From Belief System to Civilizational Legacy
Students begin by identifying the traits of classical civilizations, then compare contributions from China, Greece, India, and Rome. By Friday, students explain how one classical idea or achievement traveled beyond its original society.
Shared Learning Thread
Social Studies provides the week’s legacy and exchange frame. Science supports the idea that systems transfer energy and information. Math supports chronological and comparative reasoning. ELA supports clear claims about how people remember and communicate meaning.

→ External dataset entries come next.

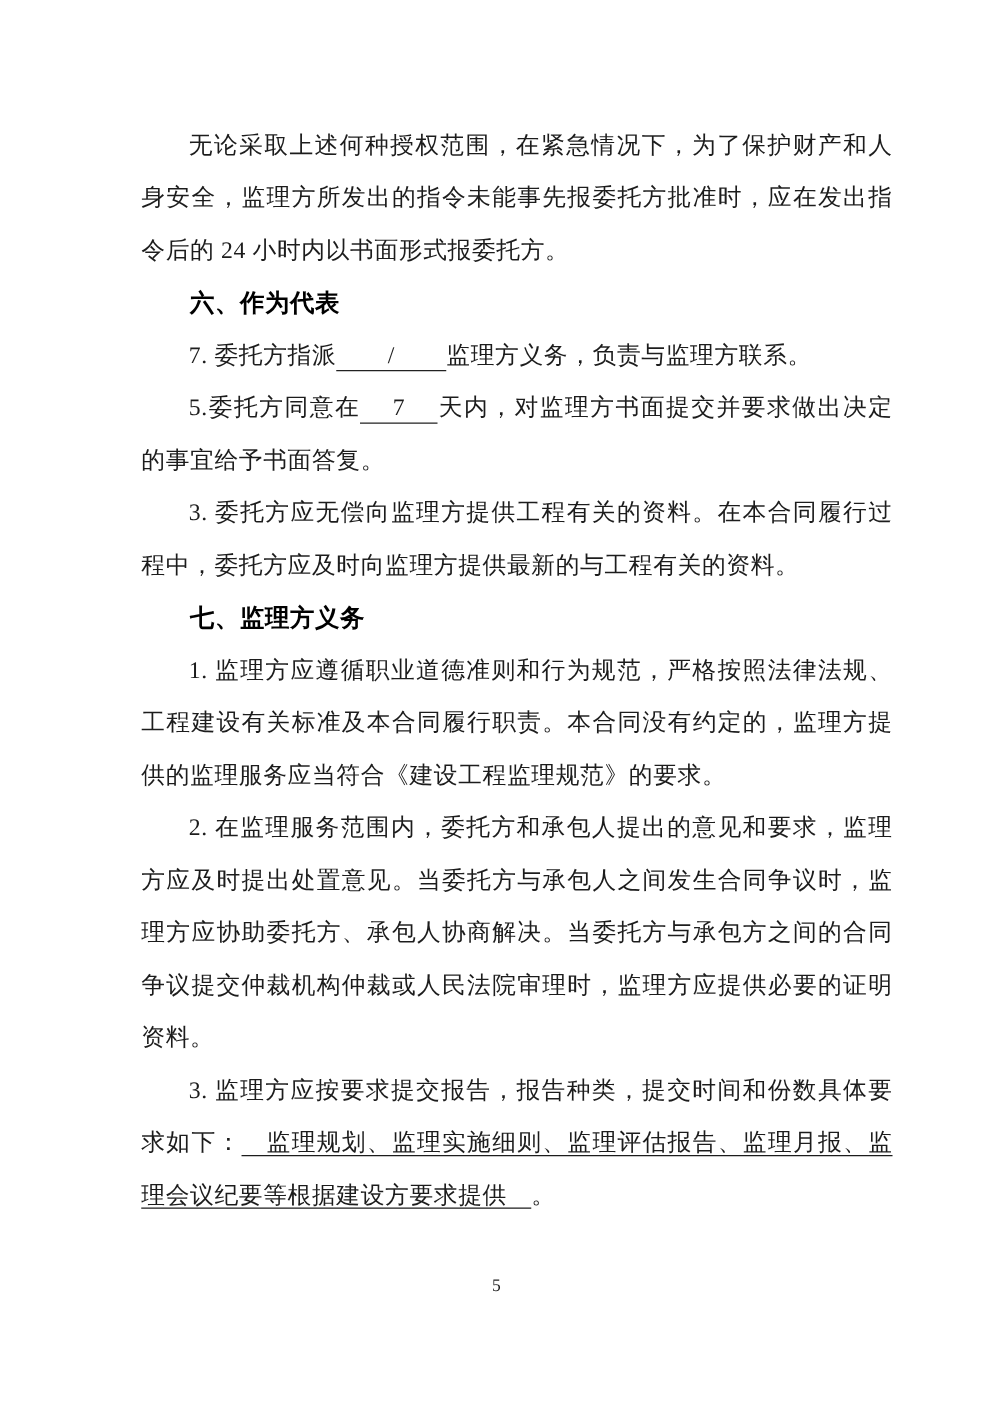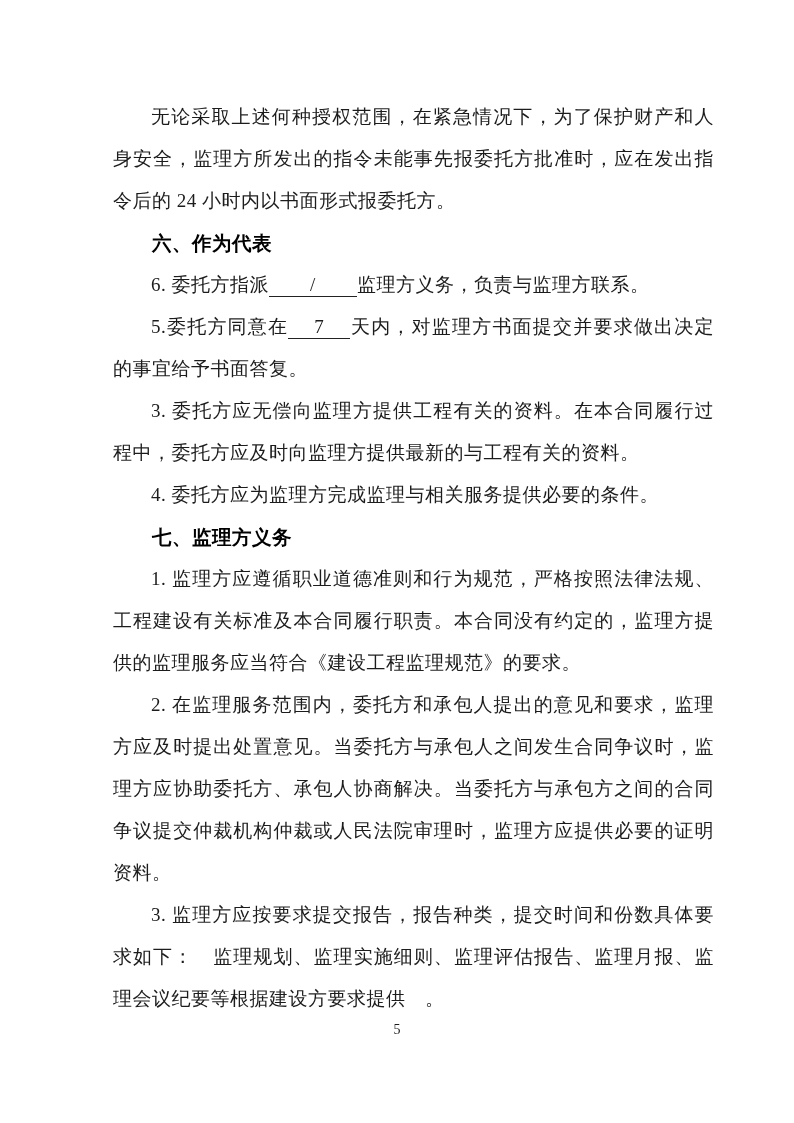--- a/index.html
+++ b/index.html
@@ -40,20 +40,21 @@
   .blank {
     display: inline-block;
     border-bottom: 1.5px solid #222222;
     text-align: center;
     text-indent: 0;
     line-height: 22px;
   }
   .blank-representative { min-width: 88px; }
   .blank-days { min-width: 62px; }
   .underlined-fill {
+    text-decoration: underline;
     text-underline-offset: 4px;
   }
   .footer-pagenum {
     position: absolute;
     top: 1020px;
     left: 0;
     width: 100%;
     text-align: center;
     font-size: 14px;
     line-height: 20px;
@@ -63,27 +64,26 @@
 </head>
 <body>
 
 <div class="page">
   <div class="content">
 
     <p>无论采取上述何种授权范围，在紧急情况下，为了保护财产和人身安全，监理方所发出的指令未能事先报委托方批准时，应在发出指令后的 24 小时内以书面形式报委托方。</p>
 
     <p class="heading">六、作为代表</p>
 
-    <p><span>6. 委托方指派</span><span class="blank blank-representative">/</span><span>监理方义务，负责与监理方联系。</span></p>
+    <p><span>7. 委托方指派</span><span class="blank blank-representative">/</span><span>监理方义务，负责与监理方联系。</span></p>
 
     <p><span>5.委托方同意在</span><span class="blank blank-days">7</span><span>天内，对监理方书面提交并要求做出决定的事宜给予书面答复。</span></p>
 
     <p>3. 委托方应无偿向监理方提供工程有关的资料。在本合同履行过程中，委托方应及时向监理方提供最新的与工程有关的资料。</p>
 
-    <p>4. 委托方应为监理方完成监理与相关服务提供必要的条件。</p>
 
 
     <p class="heading">七、监理方义务</p>
 
     <p>1. 监理方应遵循职业道德准则和行为规范，严格按照法律法规、工程建设有关标准及本合同履行职责。本合同没有约定的，监理方提供的监理服务应当符合《建设工程监理规范》的要求。</p>
 
     <p>2. 在监理服务范围内，委托方和承包人提出的意见和要求，监理方应及时提出处置意见。当委托方与承包人之间发生合同争议时，监理方应协助委托方、承包人协商解决。当委托方与承包方之间的合同争议提交仲裁机构仲裁或人民法院审理时，监理方应提供必要的证明资料。</p>
 
     <p><span>3. 监理方应按要求提交报告，报告种类，提交时间和份数具体要求如下：</span><span class="underlined-fill">　监理规划、监理实施细则、监理评估报告、监理月报、监理会议纪要等根据建设方要求提供　</span><span>。</span></p>
 

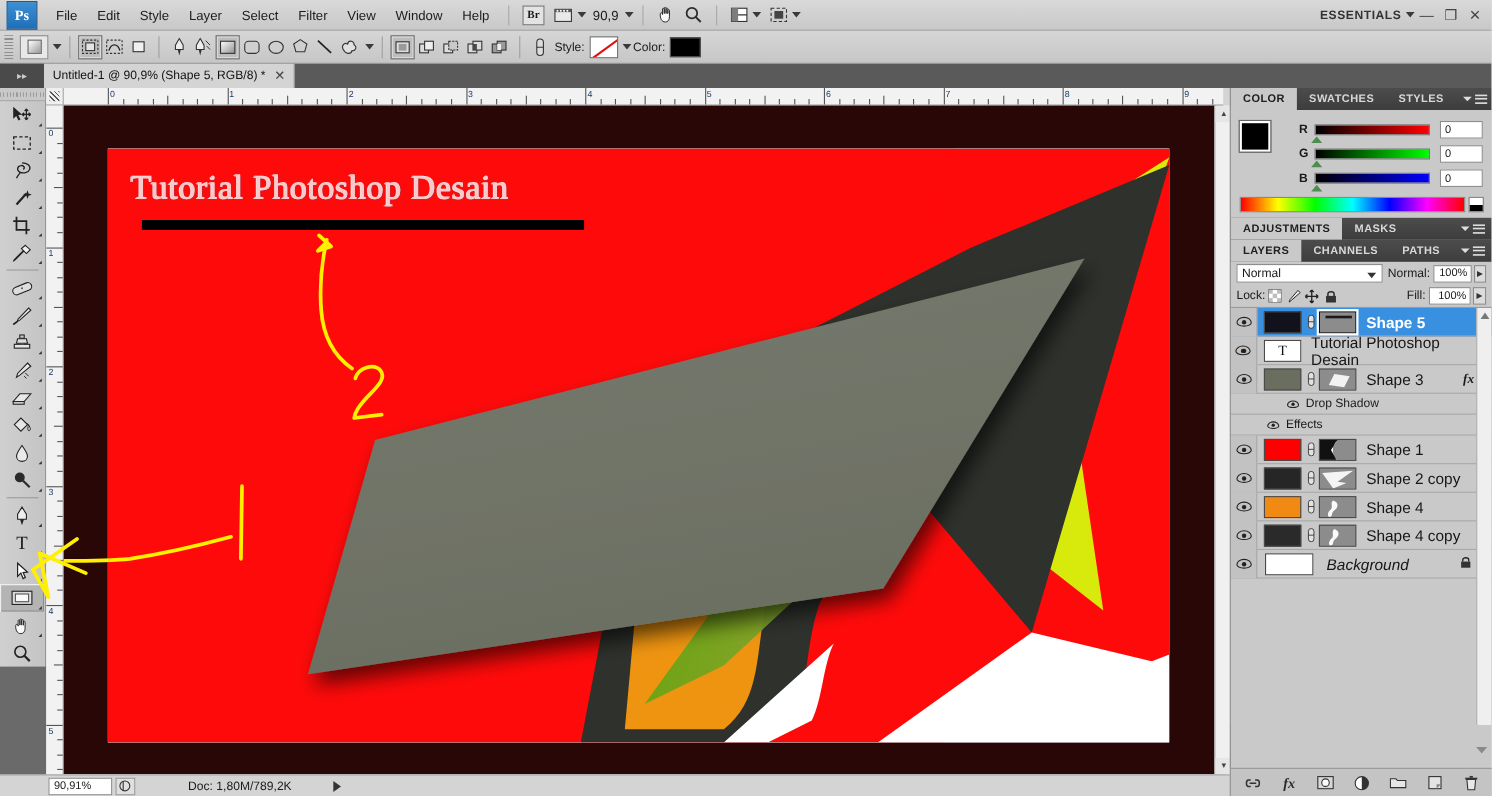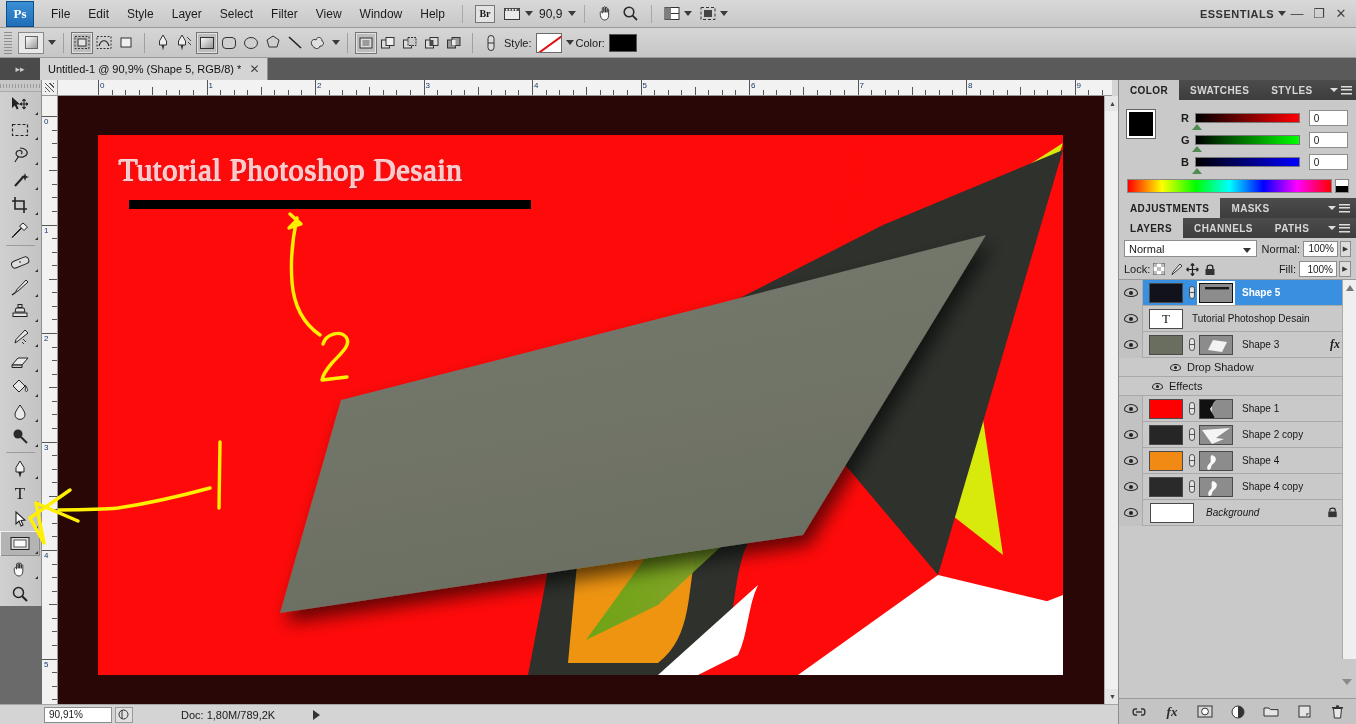--- a/index.html
+++ b/index.html
@@ -108,21 +108,21 @@
   .vscroll { position:absolute; left:1104px; top:96px; width:15px; height:608px;
     background:#f0f0f0; border-left:1px solid #b0b0b0; }
   .hscroll { position:absolute; left:58px; top:704px; width:1046px; height:15px;
     background:#f0f0f0; border-top:1px solid #b0b0b0; }
   .sb-arrow { width:15px;height:15px; display:flex;align-items:center;justify-content:center;
     font-size:7px;color:#444; background:#e6e6e6; }
 
   
   .statusbar { position:absolute; left:0; top:704px; width:1118px; height:20px;
     background:#d4d4d4; border-top:1px solid #a5a5a5; display:flex; align-items:center; }
-  .zoombox { width:68px;height:16px;background:#fff;border:1px solid #8d8d8d;margin-left:44px;
+  .zoombox { width:58px;height:16px;background:#fff;border:1px solid #8d8d8d;margin-left:44px;
     font-size:10px; display:flex;align-items:center; padding-left:4px;}
   .sb-icon { width:18px;height:16px;margin-left:3px;border:1px solid #9a9a9a;background:#e0e0e0;
     display:flex;align-items:center;justify-content:center;font-size:9px;}
   .doclabel { font-size:11px; margin-left:48px; }
   .sb-play { margin-left:38px; width:0;height:0;border-left:7px solid #333;
     border-top:5px solid transparent;border-bottom:5px solid transparent;}
 
   
   .panels { position:absolute; left:1118px; top:80px; width:238px; height:644px;
     background:#c9c9c9; border-left:1px solid #8c8c8c; }
@@ -184,21 +184,21 @@
     position:relative; }
   .eyeglyph:after{content:"";position:absolute;left:4px;top:1.6px;width:4.5px;height:4.5px;
     background:#222;border-radius:50%;}
   .lthumb { width:26px;height:20px;margin-left:6px;border:1px solid #4a4a4a; }
   .lthumb.big { width:34px; }
   .linkic { width:9px;height:14px;margin-left:4px; display:flex;align-items:center;justify-content:center;
     font-size:10px; color:#333;}
   .maskthumb { width:34px;height:20px;margin-left:3px;border:1px solid #4a4a4a;background:#8c8c8c;
     position:relative; overflow:hidden;}
   .maskthumb.active { outline:2px solid #fff; outline-offset:-0px; border:1px solid #111;}
-  .lname { margin-left:9px; font-size:10px; color:#161616;text-align:center; }
+  .lname { margin-left:9px; font-size:14px; color:#161616; }
   .fx { margin-left:auto; margin-right:16px; font-family:"Liberation Serif",serif;
     font-style:italic; font-weight:bold; font-size:12px; }
   .lockglyph { margin-left:auto; margin-right:18px; font-size:11px; }
   .sub { height:19px; display:flex;align-items:center; border-bottom:1px solid #a9a9a9; }
   .sub .eye2 { width:16px;display:flex;justify-content:center; }
   .eyeglyph.sm { width:11px;height:7px; }
   .eyeglyph.sm:after{left:3px;top:1.2px;width:3.5px;height:3.5px;}
   .sub .stext { font-size:11px; margin-left:4px; }
   .lscroll { position:absolute; right:0; top:0; width:14px; height:380px;
     background:#efefef; border-left:1px solid #aaa; }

MondayClassical Civilization Traits
6.1.P: Analyze the enduring contributions and achievements of classical civilizations.
Students will identify major traits of classical civilizations and explain how these societies built on earlier river valley systems.
What makes a civilization classical, and why are its achievements remembered?
Students will complete a classical civilization traits organizer and write one explanation connecting a trait to legacy.
- Historian: studies patterns and achievements across different civilizations.
- Archivist: preserves records that help societies remember the past.
- Curriculum Designer: organizes important historical ideas into learning sequences.
Introduce classical civilizations as societies whose ideas and systems influenced later cultures. Review government, belief, writing, trade, law, art, architecture, and technology as legacy categories.
AVID + Arts: Students create a four-part legacy shield that shows one political, cultural, technological, and belief-based contribution.
Students connect legacy to things they still use because earlier people created or improved them, such as roads, laws, numbers, schools, and calendars.
What is one trait that helps a civilization leave a legacy?
TuesdayClassical China and India
6.1.P and 6.1.CX: Analyze contributions, belief systems, and cultural developments of classical civilizations.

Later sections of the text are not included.